Source material =>
##########

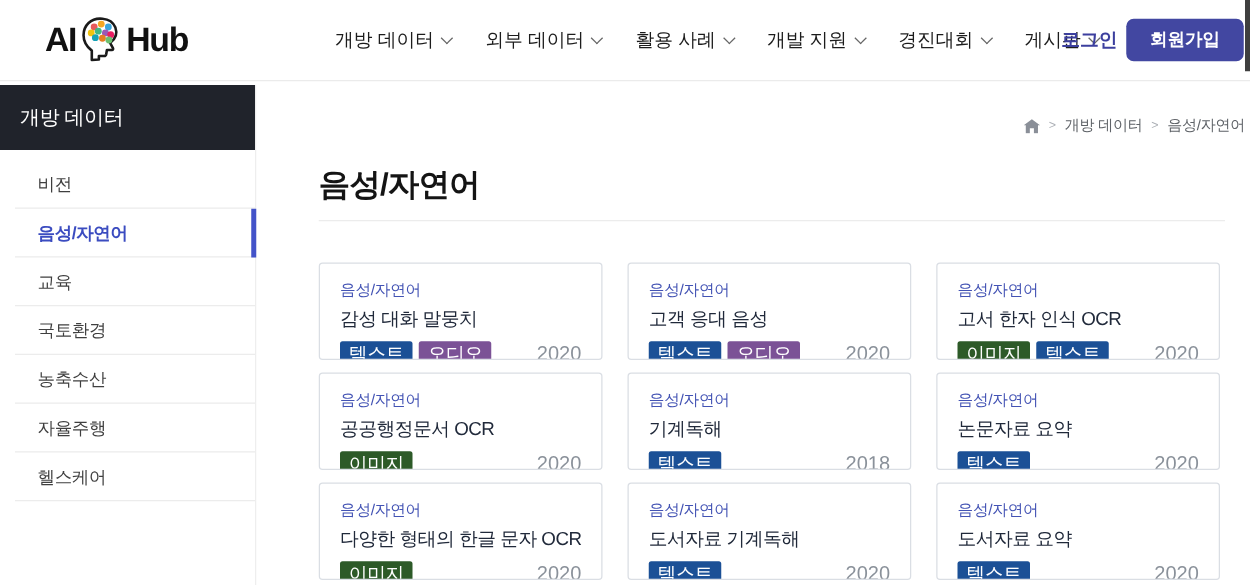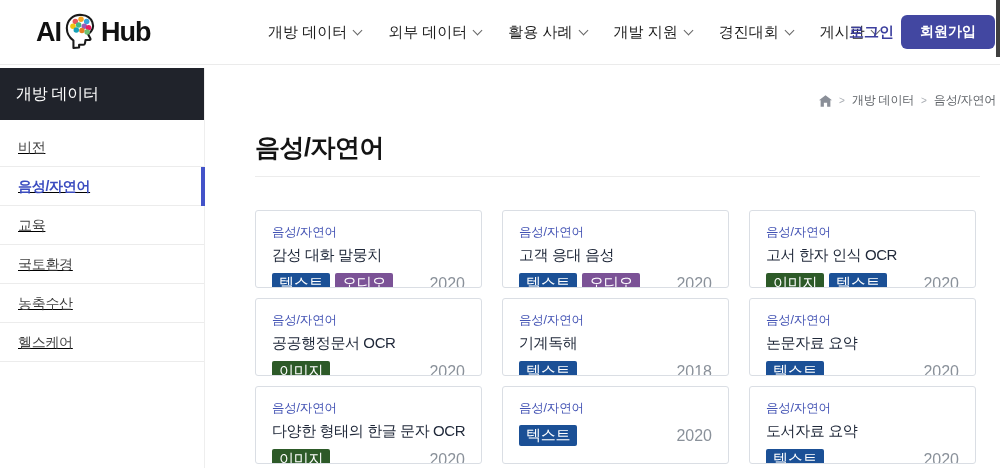--- a/index.html
+++ b/index.html
@@ -14,21 +14,21 @@
   .logo-txt{font-size:27px;font-weight:700;color:#111;letter-spacing:-1px;text-align:right;}
   .main-nav{position:absolute;left:268px;top:0;height:64px;display:flex;align-items:center;gap:27px;}
   .nav-item{display:flex;align-items:center;font-size:15px;font-weight:500;color:#1c1c1c;cursor:pointer;white-space:nowrap;}
   .chev{display:inline-block;width:6px;height:6px;border-right:1.6px solid #666;border-bottom:1.6px solid #666;transform:rotate(45deg);margin-left:7px;margin-top:-3px;}
   .auth{position:absolute;right:5px;top:0;height:64px;display:flex;align-items:center;gap:7px;}
   .login-link{font-size:15px;font-weight:700;color:#3c3f9e;cursor:pointer;}
   .signup-button{background:#4247a1;color:#fff;font-size:14px;font-weight:700;border:none;border-radius:6px;padding:8px 19px;cursor:pointer;font-family:"Liberation Sans",sans-serif;}
   
   .sidebar{position:absolute;left:0;top:68px;width:205px;bottom:0;background:#fff;border-right:1px solid #eeeeee;box-sizing:border-box;}
   .side-title{height:52px;background:#20232b;color:#fff;font-size:16px;font-weight:500;display:flex;align-items:center;padding-left:16px;letter-spacing:-0.3px;}
-  .side-menu{margin:8px 0 0 0;padding:0;list-style:none;text-decoration:underline;}
+  .side-menu{margin:8px 0 0 12px;padding:0;list-style:none;}
   .side-item{position:relative;height:38px;line-height:38px;padding-left:18px;font-size:14px;color:#3f3f3f;border-bottom:1px solid #ececec;cursor:pointer;letter-spacing:-0.3px;}
   .side-item.active{color:#3b4cc0;font-weight:700;}
   .active-bar{position:absolute;right:-1px;top:0;bottom:-1px;width:4px;background:#4353c9;}
   
   .breadcrumb{position:absolute;top:92px;right:4px;display:flex;align-items:center;gap:7px;font-size:12px;color:#5f6368;}
   .crumb-sep{color:#a9adb3;font-size:10px;}
   .crumb-item{cursor:pointer;letter-spacing:-0.2px;}
   .page-title{position:absolute;left:255px;top:131px;font-size:25px;font-weight:700;color:#141414;letter-spacing:-0.5px;margin:0;}
   .title-divider{position:absolute;left:255px;right:20px;top:176px;height:1px;background:#ececec;}
   .card-grid{position:absolute;left:255px;top:210px;width:721px;display:grid;grid-template-columns:repeat(3,227px);column-gap:20px;row-gap:10px;grid-auto-rows:78px;}
@@ -99,20 +99,21 @@
 </header>
 
 <aside class="sidebar">
   <div class="side-title">개방 데이터</div>
   <ul class="side-menu" id="side-menu">
       <li class="side-item"><span>비전</span></li>
       <li class="side-item active"><span>음성/자연어</span><span class="active-bar"></span></li>
       <li class="side-item"><span>교육</span></li>
       <li class="side-item"><span>국토환경</span></li>
       <li class="side-item"><span>농축수산</span></li>
+      <li class="side-item"><span>자율주행</span></li>
       <li class="side-item"><span>헬스케어</span></li>
     </ul>
 </aside>
 
 <main>
   <div class="breadcrumb" id="breadcrumb">
       <span style="display: flex;">
         <svg width="13" height="12" viewBox="0 0 16 14">
           <path d="M8 0 L0 6 H2 V14 H6 V9 H10 V14 H14 V6 H16 Z" fill="#8a8f98"></path>
         </svg>
@@ -179,20 +180,21 @@
       <div class="card">
         <div class="card-cat">음성/자연어</div>
         <div class="card-ttl">다양한 형태의 한글 문자 OCR</div>
         <div class="card-meta">
           <span class="tag" style="background: rgb(45, 90, 40);">이미지</span>
           <span class="year">2020</span>
         </div>
       </div>
       <div class="card">
         <div class="card-cat">음성/자연어</div>
+        <div class="card-ttl">도서자료 기계독해</div>
         <div class="card-meta">
           <span class="tag" style="background: rgb(27, 80, 150);">텍스트</span>
           <span class="year">2020</span>
         </div>
       </div>
       <div class="card">
         <div class="card-cat">음성/자연어</div>
         <div class="card-ttl">도서자료 요약</div>
         <div class="card-meta">
           <span class="tag" style="background: rgb(27, 80, 150);">텍스트</span>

##########

What you need to do => Word for word, restate the records shown above, minus the pictures.

Your solution =>
--- a/index.html
+++ b/index.html
@@ -14,21 +14,21 @@
   .logo-txt{font-size:27px;font-weight:700;color:#111;letter-spacing:-1px;text-align:right;}
   .main-nav{position:absolute;left:268px;top:0;height:64px;display:flex;align-items:center;gap:27px;}
   .nav-item{display:flex;align-items:center;font-size:15px;font-weight:500;color:#1c1c1c;cursor:pointer;white-space:nowrap;}
   .chev{display:inline-block;width:6px;height:6px;border-right:1.6px solid #666;border-bottom:1.6px solid #666;transform:rotate(45deg);margin-left:7px;margin-top:-3px;}
   .auth{position:absolute;right:5px;top:0;height:64px;display:flex;align-items:center;gap:7px;}
   .login-link{font-size:15px;font-weight:700;color:#3c3f9e;cursor:pointer;}
   .signup-button{background:#4247a1;color:#fff;font-size:14px;font-weight:700;border:none;border-radius:6px;padding:8px 19px;cursor:pointer;font-family:"Liberation Sans",sans-serif;}
   
   .sidebar{position:absolute;left:0;top:68px;width:205px;bottom:0;background:#fff;border-right:1px solid #eeeeee;box-sizing:border-box;}
   .side-title{height:52px;background:#20232b;color:#fff;font-size:16px;font-weight:500;display:flex;align-items:center;padding-left:16px;letter-spacing:-0.3px;}
-  .side-menu{margin:8px 0 0 0;padding:0;list-style:none;text-decoration:underline;}
+  .side-menu{margin:8px 0 0 12px;padding:0;list-style:none;}
   .side-item{position:relative;height:38px;line-height:38px;padding-left:18px;font-size:14px;color:#3f3f3f;border-bottom:1px solid #ececec;cursor:pointer;letter-spacing:-0.3px;}
   .side-item.active{color:#3b4cc0;font-weight:700;}
   .active-bar{position:absolute;right:-1px;top:0;bottom:-1px;width:4px;background:#4353c9;}
   
   .breadcrumb{position:absolute;top:92px;right:4px;display:flex;align-items:center;gap:7px;font-size:12px;color:#5f6368;}
   .crumb-sep{color:#a9adb3;font-size:10px;}
   .crumb-item{cursor:pointer;letter-spacing:-0.2px;}
   .page-title{position:absolute;left:255px;top:131px;font-size:25px;font-weight:700;color:#141414;letter-spacing:-0.5px;margin:0;}
   .title-divider{position:absolute;left:255px;right:20px;top:176px;height:1px;background:#ececec;}
   .card-grid{position:absolute;left:255px;top:210px;width:721px;display:grid;grid-template-columns:repeat(3,227px);column-gap:20px;row-gap:10px;grid-auto-rows:78px;}
@@ -99,20 +99,21 @@
 </header>
 
 <aside class="sidebar">
   <div class="side-title">개방 데이터</div>
   <ul class="side-menu" id="side-menu">
       <li class="side-item"><span>비전</span></li>
       <li class="side-item active"><span>음성/자연어</span><span class="active-bar"></span></li>
       <li class="side-item"><span>교육</span></li>
       <li class="side-item"><span>국토환경</span></li>
       <li class="side-item"><span>농축수산</span></li>
+      <li class="side-item"><span>자율주행</span></li>
       <li class="side-item"><span>헬스케어</span></li>
     </ul>
 </aside>
 
 <main>
   <div class="breadcrumb" id="breadcrumb">
       <span style="display: flex;">
         <svg width="13" height="12" viewBox="0 0 16 14">
           <path d="M8 0 L0 6 H2 V14 H6 V9 H10 V14 H14 V6 H16 Z" fill="#8a8f98"></path>
         </svg>
@@ -179,20 +180,21 @@
       <div class="card">
         <div class="card-cat">음성/자연어</div>
         <div class="card-ttl">다양한 형태의 한글 문자 OCR</div>
         <div class="card-meta">
           <span class="tag" style="background: rgb(45, 90, 40);">이미지</span>
           <span class="year">2020</span>
         </div>
       </div>
       <div class="card">
         <div class="card-cat">음성/자연어</div>
+        <div class="card-ttl">도서자료 기계독해</div>
         <div class="card-meta">
           <span class="tag" style="background: rgb(27, 80, 150);">텍스트</span>
           <span class="year">2020</span>
         </div>
       </div>
       <div class="card">
         <div class="card-cat">음성/자연어</div>
         <div class="card-ttl">도서자료 요약</div>
         <div class="card-meta">
           <span class="tag" style="background: rgb(27, 80, 150);">텍스트</span>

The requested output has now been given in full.